Finally, no one in this thread is "sniping" at Amanda. I have worked with her, and I am also a personal fan who in fact donated money to her campaign. (I was critical when she briefly considered not paying musicians while demanding professional-level service from them -- But she quickly turned that around, which won even more of my respect.)

Brit has not been "sniping" at her either. David may have seemed dismissive in the podcast, but I know that he in fact admires her success. Having talked to him personally, I know that he doesn't have an "issue" with Amanda's nudity. It may not have come across properly, but I believe he was instead trying to point out that this is a person who is so unusually good at connecting with her fans that she feels comfortable getting naked with them, in person.

We should not expect every single artist to have that level of comfort outside of music -- whether literally or metaphorically. You may not understand it Mike, but connecting with fans and the press outside of music is not a musicians' most important job. Their most important job is making great music.

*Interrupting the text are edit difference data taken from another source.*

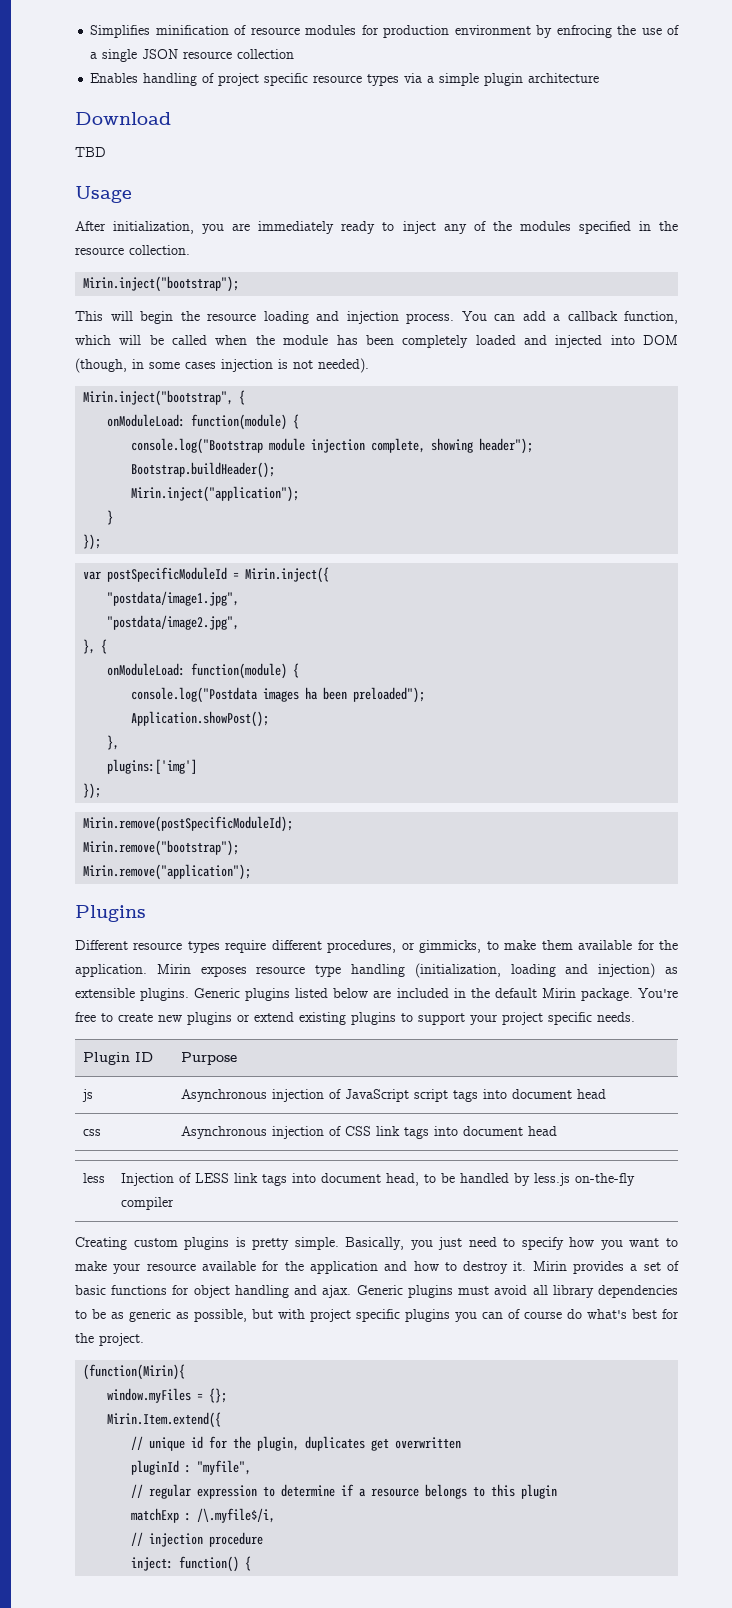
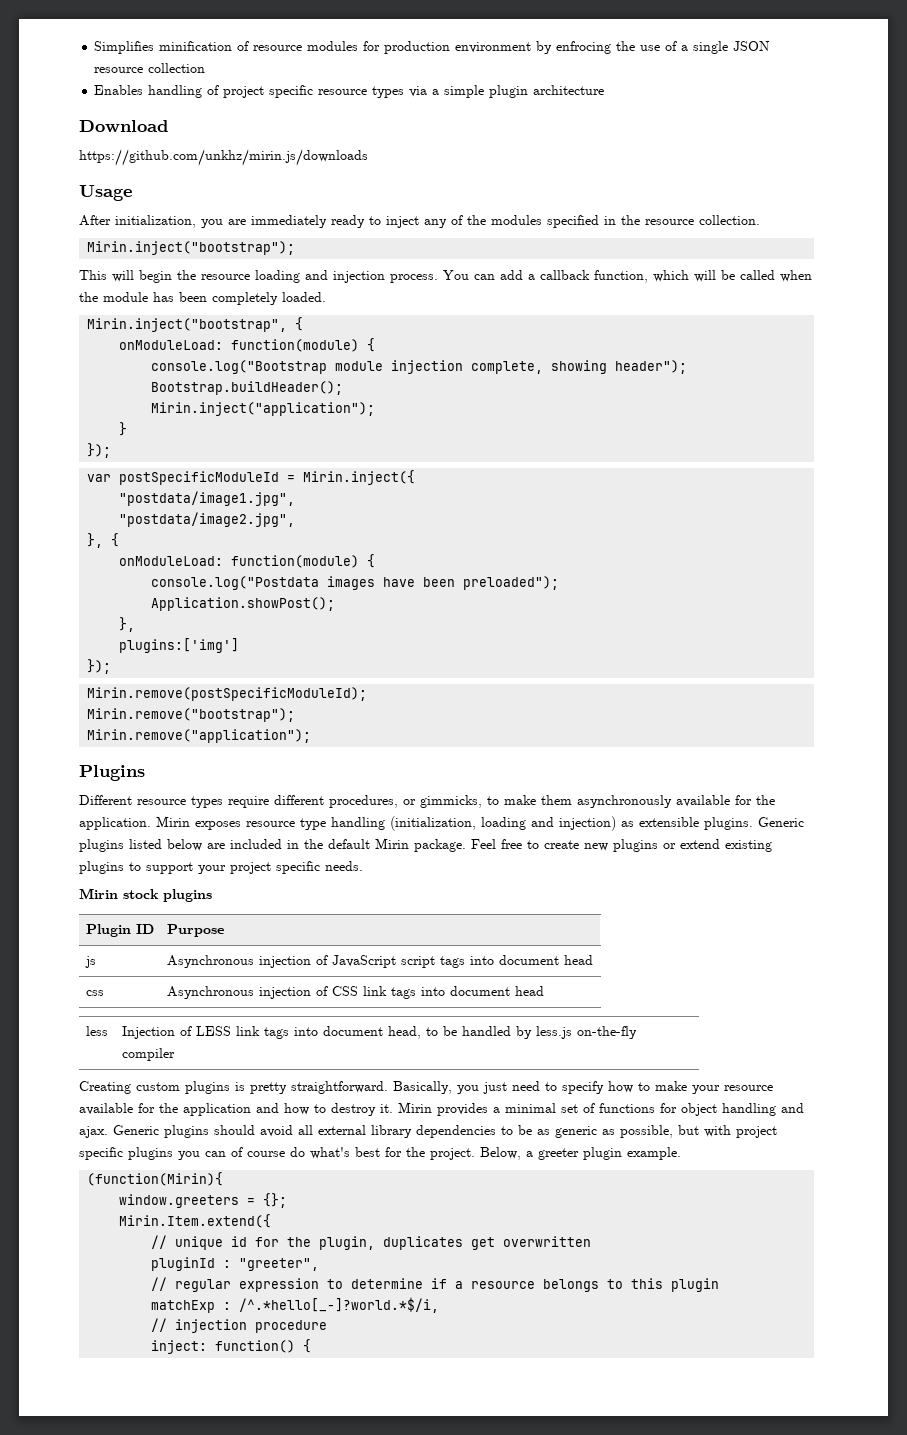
[75,147,106,157] TBD -> [79,149,368,166] https://github.com/unkhz/mirin.js/downloads
[475,335,678,348] [75,358,369,373] loaded and injected into DOM (though, in some cases injection is not needed). -> [282,292,326,302] loaded.
[305,687,319,700] ha -> [383,577,416,587] have
(573, 945) none -> [577,795,672,808] asynchronously
[638,988,679,998] You're -> [471,839,496,849] Feel
(635, 1017) none -> [79,888,212,902] // Mirin stock plugins
[294,1237,339,1250] simple. -> [291,1081,388,1094] straightforward.
[600,1238,660,1250] you want -> (633, 1087) none
(638, 1267) none -> [505,1103,556,1113] minimal
[75,1285,106,1295] basic -> (595, 1108) none
[458,1286,490,1295] must -> [214,1125,255,1135] should
(548, 1290) none -> [318,1125,366,1135] external
(144, 1339) none -> [480,1147,681,1160] Below, a greeter plugin example.
[107,1388,192,1403] window.myFiles -> [119,1194,240,1208] window.greeters
[197,1460,252,1475] "myfile", -> [239,1258,320,1271] "greeter",
[197,1508,276,1523] /\.myfile$/i, -> [239,1297,440,1313] /^.*hello[_-]?world.*$/i,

I take it you don't understand the power of great music. That's fine. To each their own. But some of us do. We'd appreciate you sticking to what you know best. Clearly, that's not the economics of music or other creative fields.

Mar. 13 2013 08:34 PM

All this talk of not compensating artists has me confused. The data shows clearly that MORE people are getting compensated for making music. In the past, MOST people making music got $0. Why weren't you guys complaining about how they weren't being fairly compensated?

As for the sniping at Amanda, she sold a variety of products at a variety of price points and people were very happy to buy. And she was very happy with the results too (oh, and she's made it clear that her music is available for free if people want it, or they can pay her if they want to) Not sure I understand the attempts to suggest that this was wrong or unfair. Besides, for those complaining that her money came from mostly the higher end, let's face it, for most musicians on a label contract ALL of the money comes from a *single* "high end" buyer: the label providing the advance that never recoups.

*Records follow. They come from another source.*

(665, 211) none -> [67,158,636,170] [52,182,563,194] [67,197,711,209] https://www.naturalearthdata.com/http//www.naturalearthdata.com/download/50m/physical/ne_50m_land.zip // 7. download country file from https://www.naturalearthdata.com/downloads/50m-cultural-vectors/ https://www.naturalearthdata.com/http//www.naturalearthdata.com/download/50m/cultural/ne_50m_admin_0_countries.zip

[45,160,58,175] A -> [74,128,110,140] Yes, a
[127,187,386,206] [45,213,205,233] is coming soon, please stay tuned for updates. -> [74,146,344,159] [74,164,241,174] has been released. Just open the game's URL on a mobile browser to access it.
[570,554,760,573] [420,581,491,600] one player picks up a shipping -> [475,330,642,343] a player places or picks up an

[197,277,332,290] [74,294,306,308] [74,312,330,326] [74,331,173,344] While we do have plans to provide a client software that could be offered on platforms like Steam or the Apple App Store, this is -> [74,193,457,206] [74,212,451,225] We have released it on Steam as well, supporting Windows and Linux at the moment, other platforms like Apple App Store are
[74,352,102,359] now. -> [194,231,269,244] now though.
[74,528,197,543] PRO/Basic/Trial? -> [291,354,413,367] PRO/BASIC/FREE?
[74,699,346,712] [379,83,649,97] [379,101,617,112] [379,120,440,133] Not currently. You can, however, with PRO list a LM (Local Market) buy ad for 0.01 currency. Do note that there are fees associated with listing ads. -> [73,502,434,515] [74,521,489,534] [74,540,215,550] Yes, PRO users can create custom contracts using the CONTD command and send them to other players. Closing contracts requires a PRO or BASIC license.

Finally, on the claim that no good video games can be made without relying on copyright, I have two counter examples: Minecraft and HumbleBundle. Two different companies who have both focused on providing things that people want, and being explicit that they don't worry about copyright infringement or DRM, but recognize if they focus on providing a better product, people will pay. Both companies are doing amazingly well. Most of my own gaming nowadays is via games I got on HumbleBundle. Meanwhile Minecraft recently became one of the most profitable companies per employee ever -- and its founder and CEO is a member of the Pirate Party who has gone out of his way to publicly thank the founders of The Pirate Bay. Those are extreme examples, to be sure. But to argue that no good games come unless you rely on copyright doesn't appear to be true.

Mar. 13 2013 07:21 PM

Also: Brit and Will -- You say smart things. Keep on saying them.

Practices like non-compensation of creative works and unpaid internships are going to be seriously curtailed in the next 5 years or so. They're going to have to be!

These are among the many contributing factors to high unemployment, stagnating economic mobility, a narrowing tax base, and abnormally skewed concentrations of wealth, income, and opportunity.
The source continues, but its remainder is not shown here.